Required action » Of the entries below, return exactly those lines that fall between the one containing "- Content: Define" and the one containing "StandardMap as sMap", the two end lines included.

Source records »
━━━━━━

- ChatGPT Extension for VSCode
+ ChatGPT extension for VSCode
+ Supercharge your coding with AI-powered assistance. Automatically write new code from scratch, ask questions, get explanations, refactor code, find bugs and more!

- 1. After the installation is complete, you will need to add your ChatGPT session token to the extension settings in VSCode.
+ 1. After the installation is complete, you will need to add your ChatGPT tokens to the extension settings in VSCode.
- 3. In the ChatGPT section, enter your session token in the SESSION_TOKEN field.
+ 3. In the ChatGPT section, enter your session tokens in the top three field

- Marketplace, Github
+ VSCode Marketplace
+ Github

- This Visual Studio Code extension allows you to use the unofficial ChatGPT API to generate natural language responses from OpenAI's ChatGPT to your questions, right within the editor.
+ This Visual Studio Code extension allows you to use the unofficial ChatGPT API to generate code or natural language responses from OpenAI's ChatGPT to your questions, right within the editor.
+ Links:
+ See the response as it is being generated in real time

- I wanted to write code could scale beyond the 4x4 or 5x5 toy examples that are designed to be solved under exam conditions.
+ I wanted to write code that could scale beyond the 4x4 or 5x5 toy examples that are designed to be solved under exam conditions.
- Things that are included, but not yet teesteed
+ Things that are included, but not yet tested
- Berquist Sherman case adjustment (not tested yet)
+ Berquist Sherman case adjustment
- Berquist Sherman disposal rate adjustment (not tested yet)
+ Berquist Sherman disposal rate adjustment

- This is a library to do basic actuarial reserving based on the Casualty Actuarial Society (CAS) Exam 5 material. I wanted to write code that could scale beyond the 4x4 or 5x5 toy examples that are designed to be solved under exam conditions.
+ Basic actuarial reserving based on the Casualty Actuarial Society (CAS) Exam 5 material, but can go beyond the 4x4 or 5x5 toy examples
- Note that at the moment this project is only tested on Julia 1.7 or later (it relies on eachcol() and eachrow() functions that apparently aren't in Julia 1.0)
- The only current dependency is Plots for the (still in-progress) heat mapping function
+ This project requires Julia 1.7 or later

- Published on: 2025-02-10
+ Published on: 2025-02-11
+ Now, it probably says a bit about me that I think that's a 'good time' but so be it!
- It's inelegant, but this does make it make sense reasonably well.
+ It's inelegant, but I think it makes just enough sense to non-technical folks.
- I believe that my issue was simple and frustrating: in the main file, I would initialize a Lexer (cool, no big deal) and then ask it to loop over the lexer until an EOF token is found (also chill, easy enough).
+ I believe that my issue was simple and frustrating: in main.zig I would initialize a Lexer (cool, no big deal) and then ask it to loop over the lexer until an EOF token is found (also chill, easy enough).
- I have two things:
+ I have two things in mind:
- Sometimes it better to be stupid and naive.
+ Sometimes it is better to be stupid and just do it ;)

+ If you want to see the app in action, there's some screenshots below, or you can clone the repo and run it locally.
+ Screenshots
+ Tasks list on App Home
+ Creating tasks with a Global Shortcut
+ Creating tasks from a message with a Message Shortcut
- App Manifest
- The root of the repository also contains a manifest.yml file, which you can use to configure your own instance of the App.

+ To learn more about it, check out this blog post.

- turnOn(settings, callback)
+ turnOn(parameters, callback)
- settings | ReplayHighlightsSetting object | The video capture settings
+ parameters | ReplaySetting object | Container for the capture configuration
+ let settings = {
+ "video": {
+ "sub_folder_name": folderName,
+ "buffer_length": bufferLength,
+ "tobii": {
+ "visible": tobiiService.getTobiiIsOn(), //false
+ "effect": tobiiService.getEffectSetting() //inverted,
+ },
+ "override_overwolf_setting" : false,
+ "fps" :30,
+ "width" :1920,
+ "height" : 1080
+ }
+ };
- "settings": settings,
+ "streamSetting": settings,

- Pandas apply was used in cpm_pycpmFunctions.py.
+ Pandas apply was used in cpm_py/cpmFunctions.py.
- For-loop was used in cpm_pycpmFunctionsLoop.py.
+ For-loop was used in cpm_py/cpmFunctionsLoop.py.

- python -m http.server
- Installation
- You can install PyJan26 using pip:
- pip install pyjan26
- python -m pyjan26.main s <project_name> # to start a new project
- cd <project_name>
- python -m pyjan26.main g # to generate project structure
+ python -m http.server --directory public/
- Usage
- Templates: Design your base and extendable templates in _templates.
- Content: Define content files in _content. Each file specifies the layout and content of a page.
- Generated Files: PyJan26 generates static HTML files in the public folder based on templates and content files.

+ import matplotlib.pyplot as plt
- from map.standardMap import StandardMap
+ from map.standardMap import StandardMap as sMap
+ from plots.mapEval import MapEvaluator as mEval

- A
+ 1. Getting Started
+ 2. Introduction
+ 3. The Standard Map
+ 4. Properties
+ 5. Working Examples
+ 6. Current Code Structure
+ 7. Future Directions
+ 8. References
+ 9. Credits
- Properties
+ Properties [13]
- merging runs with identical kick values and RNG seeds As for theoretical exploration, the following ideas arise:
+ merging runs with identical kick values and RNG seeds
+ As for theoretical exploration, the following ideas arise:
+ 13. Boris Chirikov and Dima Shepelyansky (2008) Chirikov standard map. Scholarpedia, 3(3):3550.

━━━━━━

Exercise result »
- Content: Define content files in _content. Each file specifies the layout and content of a page.
- Generated Files: PyJan26 generates static HTML files in the public folder based on templates and content files.

+ import matplotlib.pyplot as plt
- from map.standardMap import StandardMap
+ from map.standardMap import StandardMap as sMap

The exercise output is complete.